Here’s how you can use this solution:

# Example 1: 

# Example 1
candidates1 = [2, 3, 6, 7]
target1 = 7
print(combinationSum(candidates1, target1))  # Output: [[2, 2, 3], [7]]
[[2, 2, 3], [7]]
# Example 2
candidates2 = [2, 3, 5]
target2 = 8
print(combinationSum(candidates2, target2))  # Output: [[2, 2, 2, 2], [2, 3, 3], [3, 5]]
[[2, 2, 2, 2], [2, 3, 3], [3, 5]]
# Example 3
candidates3 = [2]
target3 = 1
print(combinationSum(candidates3, target3))  # Output: []
[]

Time and Space Complexity Analysis#

Let’s analyze the time and space complexity of the combinationSum function.

Time Complexity: The time complexity of this function is influenced by the number of recursive calls made by the backtrack function and the amount of work done within each call. In the worst case, the function will explore all possible combinations.

The worst-case scenario occurs when we have many combinations to reach the target. The time complexity can be expressed as \(O(2^n)\), where ‘n’ is the maximum number of recursive calls. In this context, ‘n’ corresponds to the number of elements in the candidates list, and it may be up to 30 (as per the constraints). However, the actual number of combinations explored is generally much smaller because we eliminate branches when the target becomes negative, and we skip over candidates that cannot lead to a solution. The sorting step also helps to optimize the search.

Space Complexity: The space complexity is determined by the auxiliary space used for storing the results and the stack space for the recursive calls.

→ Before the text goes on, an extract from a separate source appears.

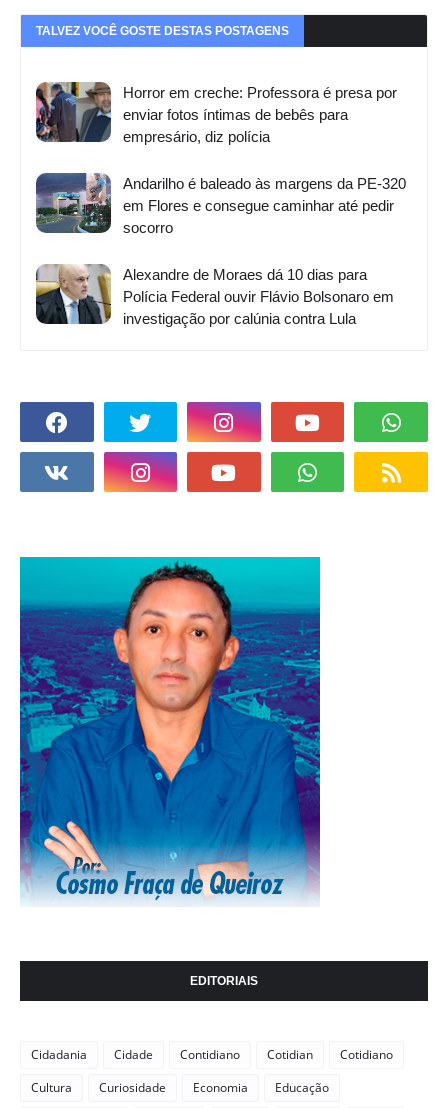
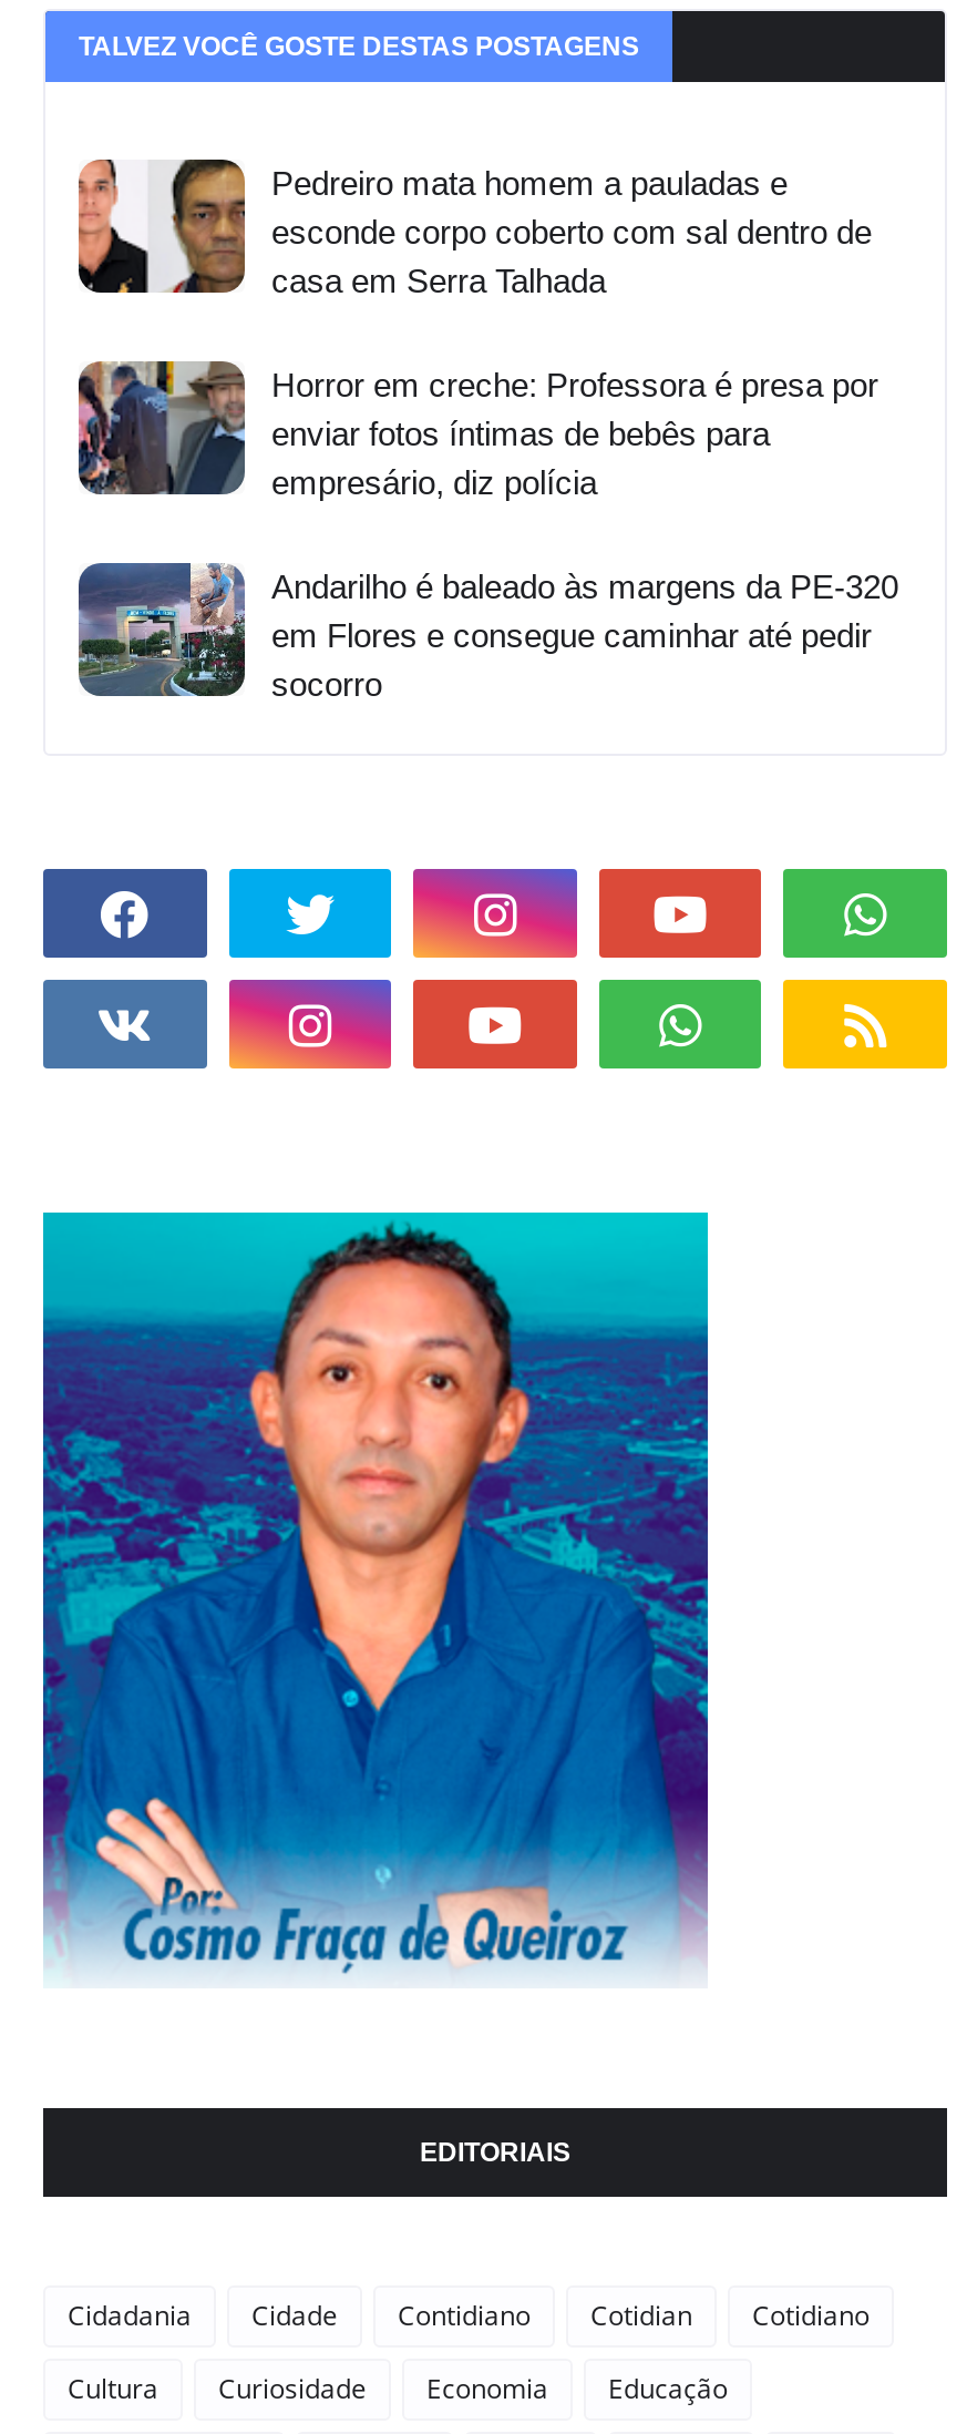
none -> [76,160,872,299] [image] | Pedreiro mata homem a pauladas e | esconde corpo coberto com sal dentro de | casa em Serra Talhada
moved [34,81,406,236] -> [74,359,898,702]: [image] | Horror em creche: Professora é presa por | enviar fotos íntimas de bebês para | empresário, diz polícia | Andarilho é baleado às margens da PE-320 | em Flores e consegue caminhar até pedir | socorro
[35,264,394,327] [image] | Alexandre de Moraes dá 10 dias para | Polícia Federal ouvir Flávio Bolsonaro em | investigação por calúnia contra Lula -> none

  1. The space required for the result list can be up to \(O(2^n)\) in the worst case because each combination is stored.

  2. The stack space for the recursive calls can also be up to O(n) in the worst case, where ‘n’ is the number of elements in the candidates list.

Therefore, the overall space complexity of the function is \(O(2^n + n)\). However, in practice, the space used for the results list is often the dominant factor, and the actual space used may be much smaller than 2^n because not all combinations are explored.

In summary, the time complexity is exponential but typically smaller in practice due to optimization, and the space complexity is influenced by the number of results and the depth of the recursion.

Challenging Exercises:#

  1. Find the Number of Unique Combinations: Instead of listing all unique combinations, modify the function to return the count of unique combinations that sum to the target.

  2. Combinations with a Maximum Value: Add a maximum value constraint for each combination, so they cannot exceed a certain value. Modify the code to find combinations respecting this constraint.